What to do: Search term "grlo": please copy every line of the records below that contains it.
╭─ Records supplied
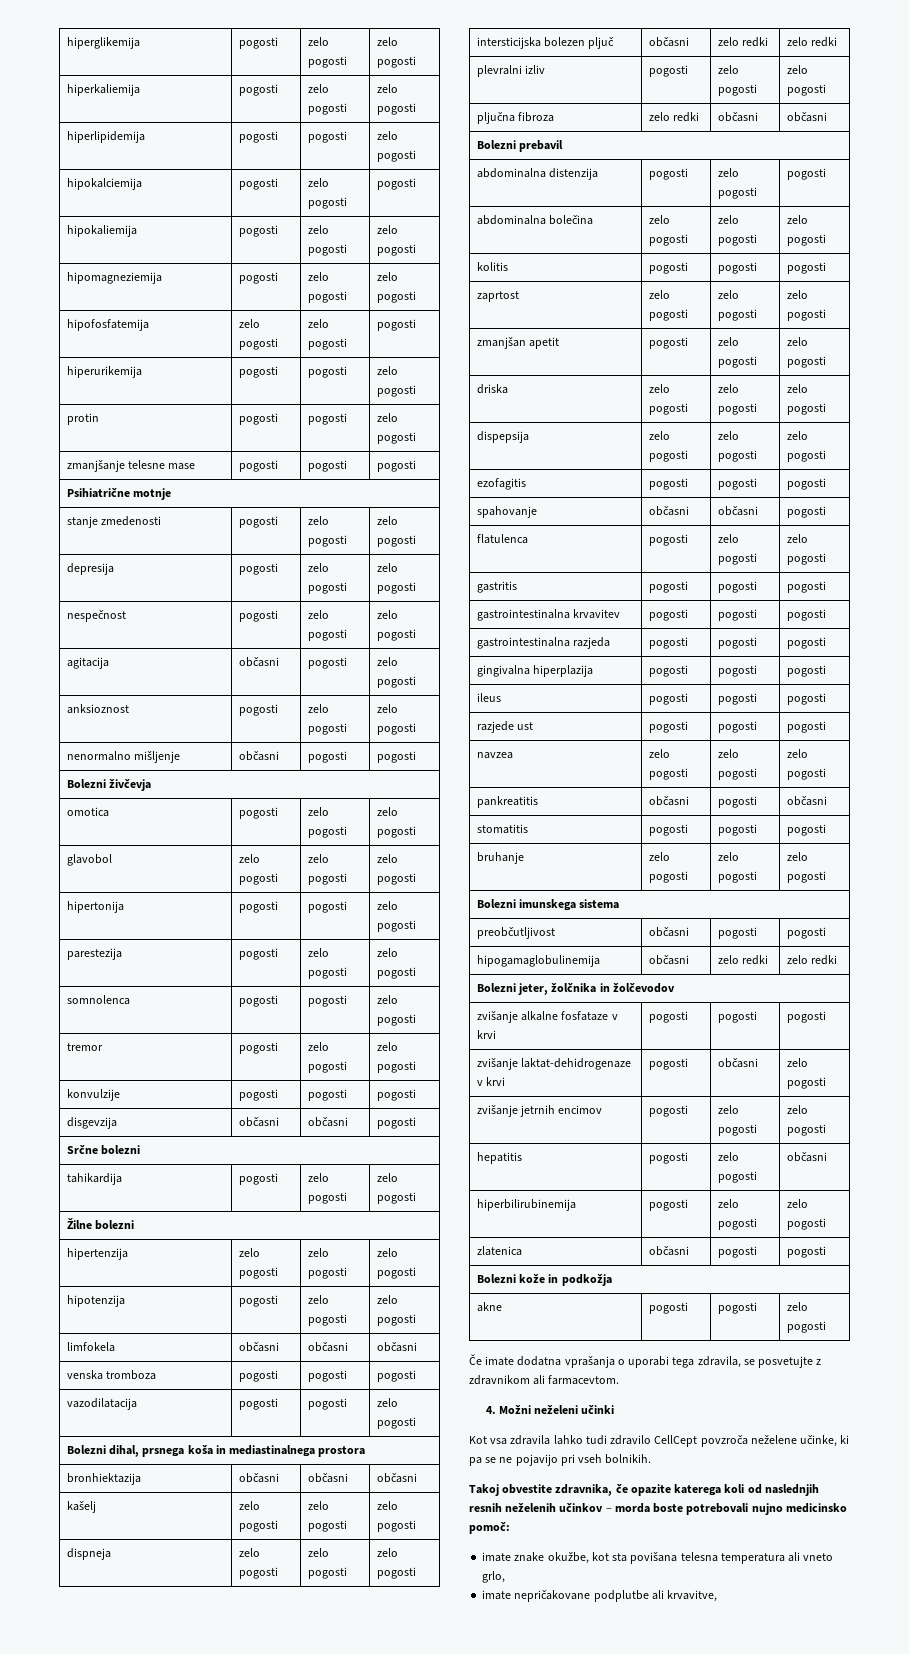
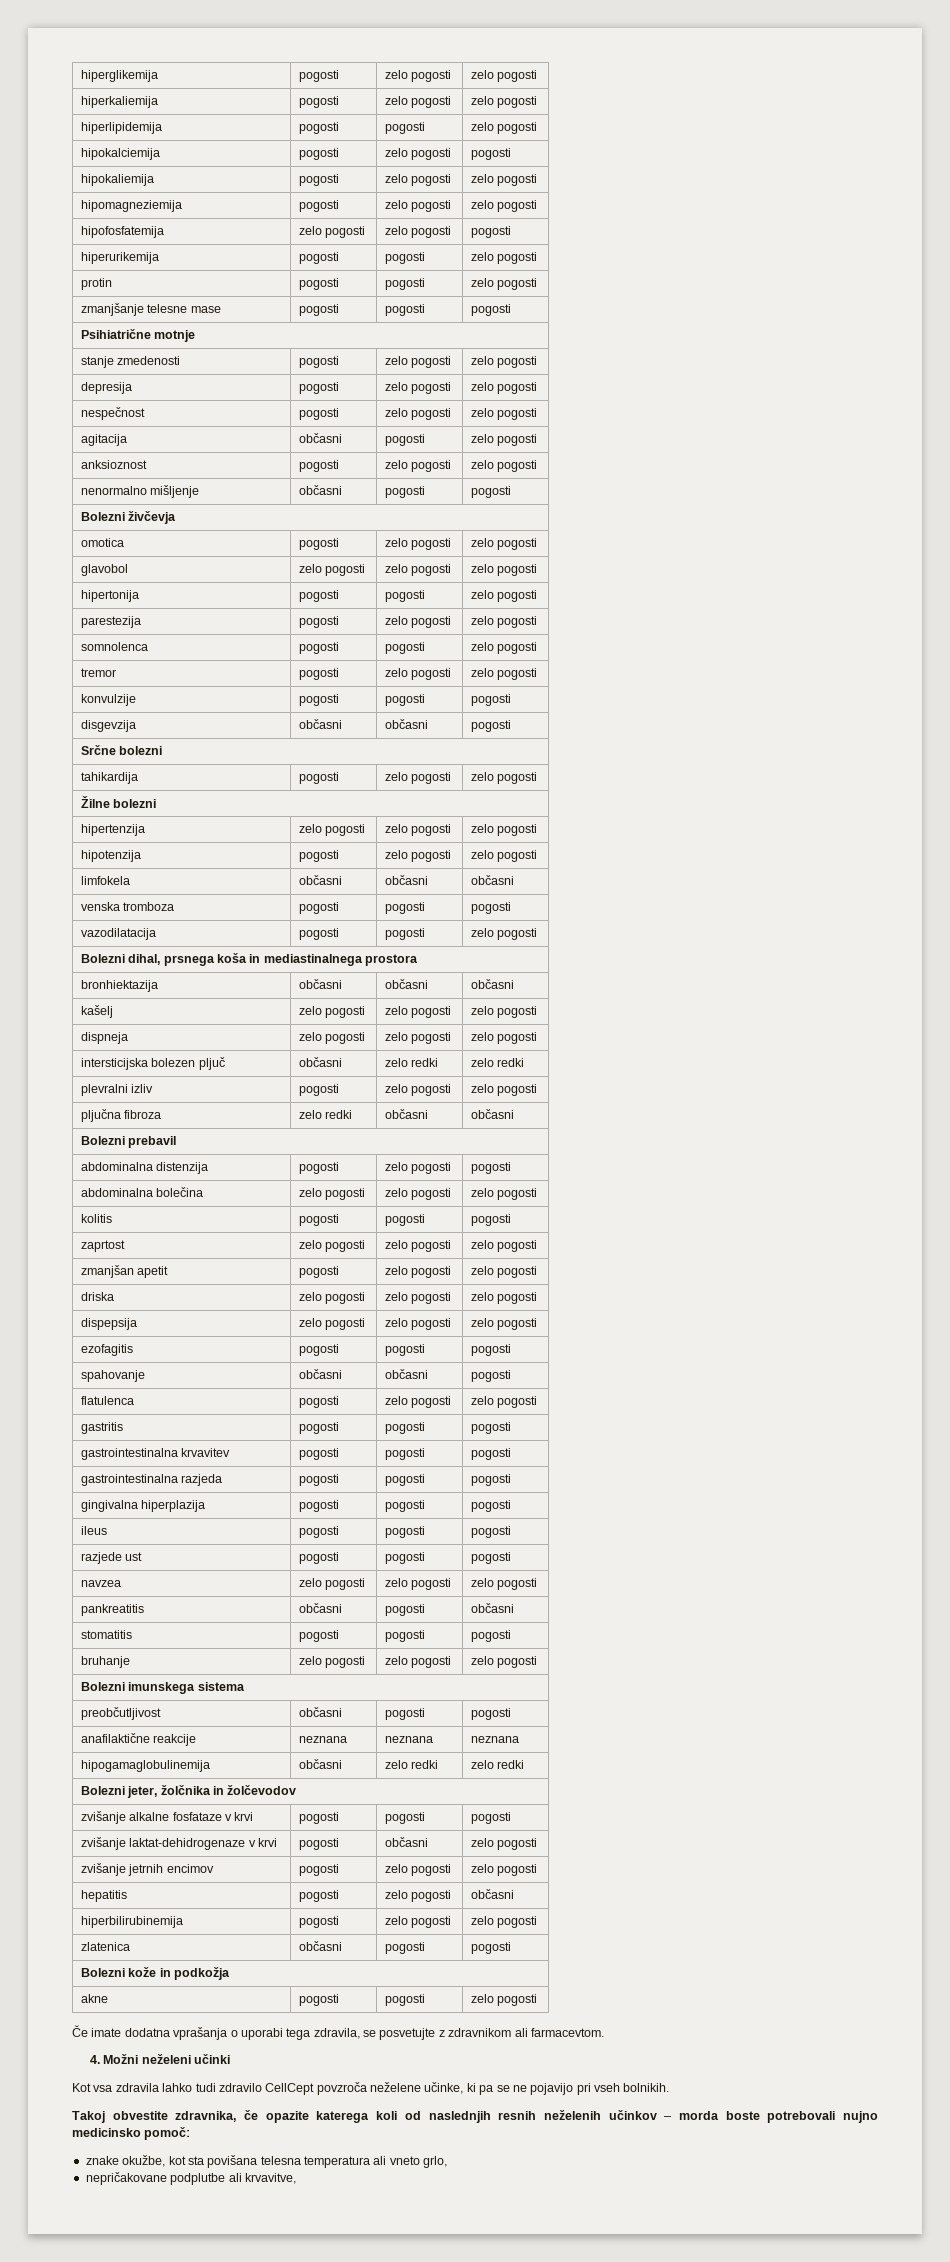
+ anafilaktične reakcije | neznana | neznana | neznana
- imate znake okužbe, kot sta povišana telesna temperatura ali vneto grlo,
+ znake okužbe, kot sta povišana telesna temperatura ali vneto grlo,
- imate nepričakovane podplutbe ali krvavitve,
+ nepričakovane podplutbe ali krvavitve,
╰─
Exercise output:
- imate znake okužbe, kot sta povišana telesna temperatura ali vneto grlo,
+ znake okužbe, kot sta povišana telesna temperatura ali vneto grlo,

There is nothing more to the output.